Start of Dataset extract
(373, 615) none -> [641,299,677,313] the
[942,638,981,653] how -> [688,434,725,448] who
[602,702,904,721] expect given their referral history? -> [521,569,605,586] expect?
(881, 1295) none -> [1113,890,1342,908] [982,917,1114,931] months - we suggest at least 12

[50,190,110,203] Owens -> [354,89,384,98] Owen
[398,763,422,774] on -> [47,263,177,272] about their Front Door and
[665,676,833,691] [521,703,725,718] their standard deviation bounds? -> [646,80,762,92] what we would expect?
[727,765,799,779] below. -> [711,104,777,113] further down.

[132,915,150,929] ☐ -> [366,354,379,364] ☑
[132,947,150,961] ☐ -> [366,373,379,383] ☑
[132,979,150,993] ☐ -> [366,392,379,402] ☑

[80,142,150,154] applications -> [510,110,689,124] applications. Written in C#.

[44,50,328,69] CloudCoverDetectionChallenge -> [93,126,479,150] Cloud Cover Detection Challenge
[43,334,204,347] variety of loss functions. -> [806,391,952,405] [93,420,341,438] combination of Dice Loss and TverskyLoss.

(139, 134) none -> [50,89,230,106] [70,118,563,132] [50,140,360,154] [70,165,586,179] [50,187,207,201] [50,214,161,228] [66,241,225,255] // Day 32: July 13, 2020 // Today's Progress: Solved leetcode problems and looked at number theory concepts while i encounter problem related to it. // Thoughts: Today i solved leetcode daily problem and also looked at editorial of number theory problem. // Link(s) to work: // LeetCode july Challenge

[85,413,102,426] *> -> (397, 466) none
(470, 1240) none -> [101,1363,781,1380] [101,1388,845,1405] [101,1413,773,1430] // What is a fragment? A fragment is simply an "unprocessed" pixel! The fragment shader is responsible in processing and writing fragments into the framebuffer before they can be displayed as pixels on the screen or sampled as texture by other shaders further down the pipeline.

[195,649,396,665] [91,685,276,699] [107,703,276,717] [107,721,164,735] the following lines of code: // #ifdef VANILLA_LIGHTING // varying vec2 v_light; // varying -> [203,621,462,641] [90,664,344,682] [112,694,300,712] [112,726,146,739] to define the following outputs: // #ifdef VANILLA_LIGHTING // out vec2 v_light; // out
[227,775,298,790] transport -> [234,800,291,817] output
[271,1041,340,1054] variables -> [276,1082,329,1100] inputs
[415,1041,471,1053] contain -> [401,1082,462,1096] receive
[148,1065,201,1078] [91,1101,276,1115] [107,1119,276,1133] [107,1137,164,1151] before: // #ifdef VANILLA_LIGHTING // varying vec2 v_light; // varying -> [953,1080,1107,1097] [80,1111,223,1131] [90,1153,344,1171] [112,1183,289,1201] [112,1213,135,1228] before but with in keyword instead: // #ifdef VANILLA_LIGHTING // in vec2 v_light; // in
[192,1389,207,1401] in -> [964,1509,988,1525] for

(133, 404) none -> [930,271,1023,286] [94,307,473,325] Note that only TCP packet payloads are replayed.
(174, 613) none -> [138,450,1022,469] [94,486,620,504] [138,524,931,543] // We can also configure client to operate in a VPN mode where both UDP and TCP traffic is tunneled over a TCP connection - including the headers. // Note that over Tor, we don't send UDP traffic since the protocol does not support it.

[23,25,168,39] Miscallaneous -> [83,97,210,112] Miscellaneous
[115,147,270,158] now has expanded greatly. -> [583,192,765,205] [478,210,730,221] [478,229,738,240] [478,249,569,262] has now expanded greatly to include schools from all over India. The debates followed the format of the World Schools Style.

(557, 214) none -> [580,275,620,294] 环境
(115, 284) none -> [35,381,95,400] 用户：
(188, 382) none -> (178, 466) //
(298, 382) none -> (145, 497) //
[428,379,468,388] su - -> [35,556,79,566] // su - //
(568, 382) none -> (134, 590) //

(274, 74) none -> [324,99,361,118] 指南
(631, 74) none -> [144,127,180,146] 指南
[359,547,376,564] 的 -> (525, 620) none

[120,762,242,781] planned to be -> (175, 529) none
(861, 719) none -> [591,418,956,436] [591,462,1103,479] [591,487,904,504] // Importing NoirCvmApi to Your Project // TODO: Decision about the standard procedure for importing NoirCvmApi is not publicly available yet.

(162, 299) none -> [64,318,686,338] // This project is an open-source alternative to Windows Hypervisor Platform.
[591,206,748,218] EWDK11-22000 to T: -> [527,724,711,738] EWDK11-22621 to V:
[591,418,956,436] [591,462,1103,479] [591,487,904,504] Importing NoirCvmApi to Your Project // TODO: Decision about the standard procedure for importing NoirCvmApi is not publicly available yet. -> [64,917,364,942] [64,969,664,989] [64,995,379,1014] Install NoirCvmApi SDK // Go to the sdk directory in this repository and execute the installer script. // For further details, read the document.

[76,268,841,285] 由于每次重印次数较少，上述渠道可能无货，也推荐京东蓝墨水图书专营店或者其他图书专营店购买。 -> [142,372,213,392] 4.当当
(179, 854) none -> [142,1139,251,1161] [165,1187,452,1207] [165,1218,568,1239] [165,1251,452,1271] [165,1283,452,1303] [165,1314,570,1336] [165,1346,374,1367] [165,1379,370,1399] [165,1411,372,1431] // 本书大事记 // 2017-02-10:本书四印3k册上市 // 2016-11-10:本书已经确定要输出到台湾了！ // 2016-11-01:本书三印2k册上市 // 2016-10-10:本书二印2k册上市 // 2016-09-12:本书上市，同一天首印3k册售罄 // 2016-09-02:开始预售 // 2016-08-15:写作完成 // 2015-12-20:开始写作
End of Dataset extract
* [Exercise objective]: Find the word "Challenge" in the records, and report each line that has it.

* [Written reply]:
[44,50,328,69] CloudCoverDetectionChallenge -> [93,126,479,150] Cloud Cover Detection Challenge
(139, 134) none -> [50,89,230,106] [70,118,563,132] [50,140,360,154] [70,165,586,179] [50,187,207,201] [50,214,161,228] [66,241,225,255] // Day 32: July 13, 2020 // Today's Progress: Solved leetcode problems and looked at number theory concepts while i encounter problem related to it. // Thoughts: Today i solved leetcode daily problem and also looked at editorial of number theory problem. // Link(s) to work: // LeetCode july Challenge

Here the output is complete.